Me acababan de dar de alta del hospital después de una cirugía mayor de corazón cuando recibí la noticia de que Jesús Fuentes había fallecido. Estoy impresionado. Hace apenas unas semanas lo llamé y le pedí un favor: le daría permiso a Peridis para mostrar su trabajo. … Último libro, pero me programaron para cirugía. Según felizmente Peridis, inmediatamente pensé en Jesús como el orador. y su generosidad habitualJesús aceptó inmediatamente porque su relación con la cultura y las bibliotecas siempre había sido muy estrecha.
La conferencia tuvo lugar el pasado 15 de enero y fue un éxito gracias al excelente trabajo del incansable Alfonso González Calero. Al día siguiente, apenas veinte días antes de su muerte, me escribió contándome el incidente con mucho cariño, deseándome suerte en la operación y diciendo que todavía se acordaban de mí. Desconocía entonces el estado de su salud, que mantuvo hasta el último momento con estoicismo castellano.
Este es mi último recuerdo. Ahora soy yo quien se lo recuerda. Según la etimología, la memoria es “volver al corazón”. Jesús vuelve a mi corazón nuevo y renovado. Recuerdo que “nos llevamos bien” desde que nos conocimos en 1980, con la ayuda de Juan Pedro Hernández Molto, que vino a verme en la Universidad Ciudad Real. La región está organizando “ese psoe”. Valoro su literatura, historia y cultura.

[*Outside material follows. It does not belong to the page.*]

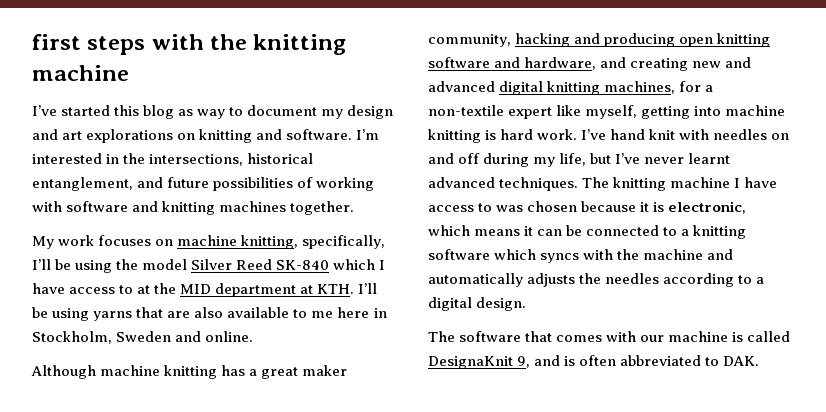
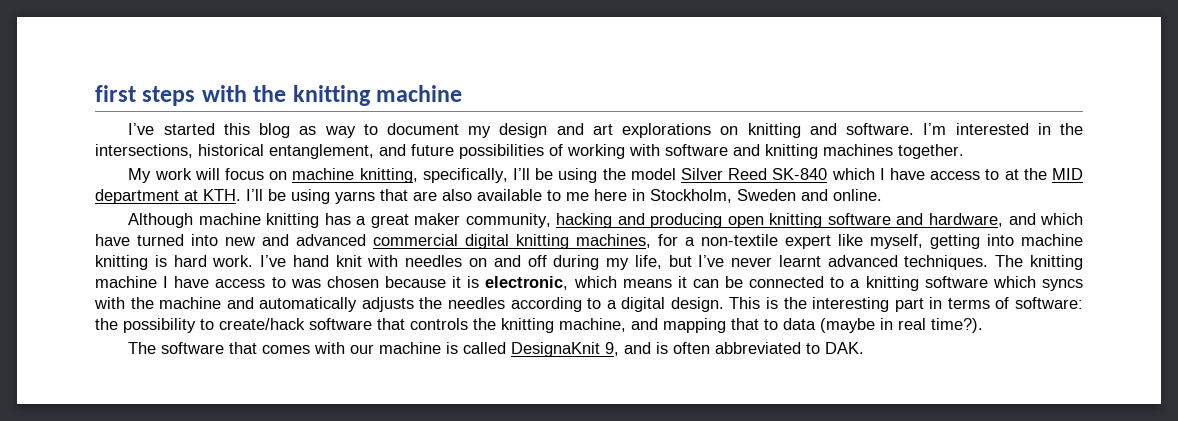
- My work focuses on machine knitting, specifically, I’ll be using the model Silver Reed SK-840 which I have access to at the MID department at KTH. I’ll be using yarns that are also available to me here in Stockholm, Sweden and online.
+ My work will focus on machine knitting, specifically, I’ll be using the model Silver Reed SK-840 which I have access to at the MID department at KTH. I’ll be using yarns that are also available to me here in Stockholm, Sweden and online.
- Although machine knitting has a great maker community, hacking and producing open knitting software and hardware, and creating new and advanced digital knitting machines, for a non-textile expert like myself, getting into machine knitting is hard work.
+ Although machine knitting has a great maker community, hacking and producing open knitting software and hardware, and which have turned into new and advanced commercial digital knitting machines, for a non-textile expert like myself, getting into machine knitting is hard work.
+ This is the interesting part in terms of software: the possibility to create/hack software that controls the knitting machine, and mapping that to data (maybe in real time?).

Desde la victoria del Partido Socialista Obrero Español en diciembre de 1982 hasta las primeras elecciones autonómicas en mayo de 1983, ocupó el cargo de presidente de Castilla-La Mancha. Jesús también se ha desempeñado como secretario general, representante y senador del partido regional. Pero no mencionaré ahora su carrera política, que, a pesar de la inevitable decepción (por decirlo suavemente) tanto de opositores como de correligionarios, siempre se mantuvo coherente y leal. Lo recuerdo, lo “devuelvo a mi corazón” como un Las cuatro caras de ToledoDe carne y hueso, no es un “hombre de palo”, no bebe del “pozo amargo” del rencor, ni saca la “aguja” de la amargura, sino que Colaborar activa y felizmente en la vida social y cultural de la ciudad que tanto amó..
Compañero y compatriota “Jesús”, Que vuestra “fuente” de hombres buenos se desborde.fluyendo libremente hacia el río Tajo, haciendo que sus aguas vuelvan a ser tan puras y cristalinas como cantaba Garcilaso.